The Minister of Tourism etc, Pande, in pursuit of economic justification, states that the 115 elephant shot as a result of village garden raiding in 2006 would have brought in $10,000 each ($1,115 000). But he clearly is unaware that a large percentage of these animals were females carrying small ivory. Not much of a trophy there. Well if we take the 14,500 elephant which were removed without let or hindrance from those charged to protect them, following the Pande formula they would have brought in $145, 000,000. And a thorough investigation of the disribution of the meat from garden raiders and elephant shot by safari hunters will surely reveal that little of it went to the villagers on whose lands the animals fell.

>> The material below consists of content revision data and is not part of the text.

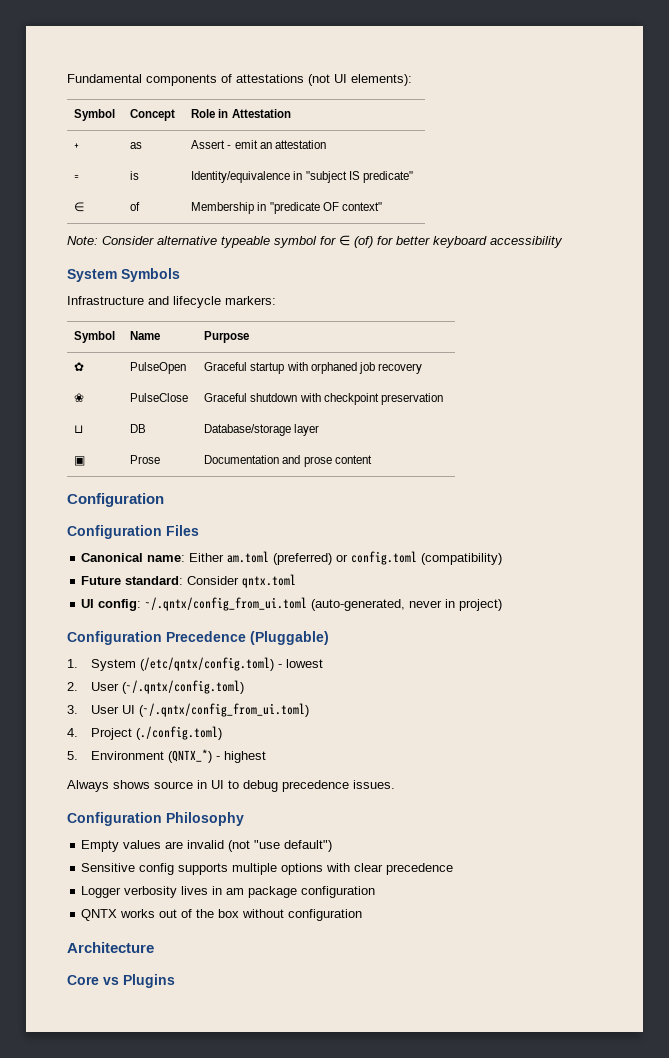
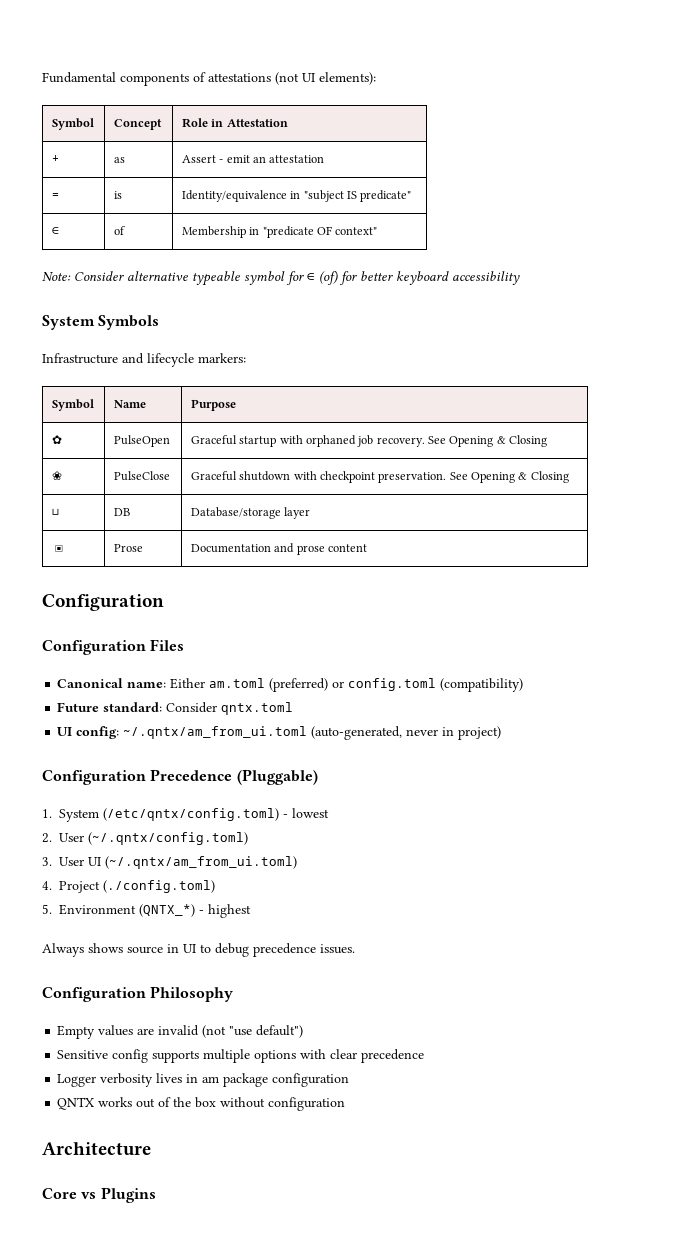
- ✿ | PulseOpen | Graceful startup with orphaned job recovery
+ ✿ | PulseOpen | Graceful startup with orphaned job recovery. See Opening & Closing
- ❀ | PulseClose | Graceful shutdown with checkpoint preservation
+ ❀ | PulseClose | Graceful shutdown with checkpoint preservation. See Opening & Closing
- UI config: ~/.qntx/config_from_ui.toml (auto-generated, never in project)
+ UI config: ~/.qntx/am_from_ui.toml (auto-generated, never in project)
- 3. User UI (~/.qntx/config_from_ui.toml)
+ 3. User UI (~/.qntx/am_from_ui.toml)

But it is the continuing slur on foreign investors in the safari industry, repeating in the press non-proven charges of the electronic calling of lion to the hunter’s rifle, which flies in the face of undertakings given at the truce meeting that the dirty linen would not be washed in public. And the Minister's charge that some of us send e-mails to America saying that safari hunting in Zambia is corruptly handled, is true. It would be silly to do so were it not true, and were one not able to prove it.

And today comes news of the issuing of a deportation notice by the Minister of Home Affairs against the safari operator, Ross Michelson - like me, one of those accused of calling lion with ‘louder speakers‘ but not yet found guilty in the courts (difficult when two of the three of us so charged had not been in the area where the crime was supposed to have been committed), something in defiance of habeus corpus, whose origins lie in our Magna Carta of 1215. His ‘sin’, and mine, is that he fell foul of a syndicate of anti-western imperialists; and mighty powerful they are here. And in my case, according to the present Director of Research of ZAWA, I am also inciting the local community against ZAWA. Well, as an old Game Department man here, I am merely carrying on a tradition of local villagers empowerment, kicked off by the doyen of conservationists, Norman Carr, and my friend and former colleague, Barry Shenton, in 1949/50. It is a fine and worthy tradition to follow.

Conservationists are dumbfounded by all this, donors alarmed and bunching like buffalo when a lion is about - for they know they control the purse strings, and the soldiers of civil society are both contemptuous and ashamed of what is happening. And the latter are a growing force, buoyed by their victory in defeating ZAWA and the Ministry in their proposed sale of Mosi oa Tunya National Park land and the building there of an 18 hole golf estate.

And what be the life of a paleface conservationist investor here: phone tapped, threats of deportation, ‘action targeted’, defamed, sullied and abused. Well, it be ‘faga moto’ and tilting at the windmill.

As a woman once said to me in Ireland, “It’s hard to know where you’r goin’ when you’r lost!”

Lusaka, Zambia.
31 January 2007
Chartered Wildlife Biologist
Steering Committee Member: The Natural Resources Consultative Forum of Zambia
Corporate Member: Business Action for Africa.